_Aim of the exercise_.
Copy out each line of the data that contains "font".

_Supplied records_.
★ ★ ★ ★ ★

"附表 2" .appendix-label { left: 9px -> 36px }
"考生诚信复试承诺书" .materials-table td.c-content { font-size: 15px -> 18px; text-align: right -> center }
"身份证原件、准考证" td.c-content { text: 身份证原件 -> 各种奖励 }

★ ★ ★ ★ ★

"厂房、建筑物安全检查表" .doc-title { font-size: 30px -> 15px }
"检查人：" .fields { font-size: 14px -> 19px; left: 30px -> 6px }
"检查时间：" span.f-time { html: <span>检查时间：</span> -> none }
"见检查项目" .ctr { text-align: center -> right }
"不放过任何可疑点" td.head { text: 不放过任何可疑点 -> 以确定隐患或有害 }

★ ★ ★ ★ ★

_Output for this task_.
"考生诚信复试承诺书" .materials-table td.c-content { font-size: 15px -> 18px; text-align: right -> center }
"厂房、建筑物安全检查表" .doc-title { font-size: 30px -> 15px }
"检查人：" .fields { font-size: 14px -> 19px; left: 30px -> 6px }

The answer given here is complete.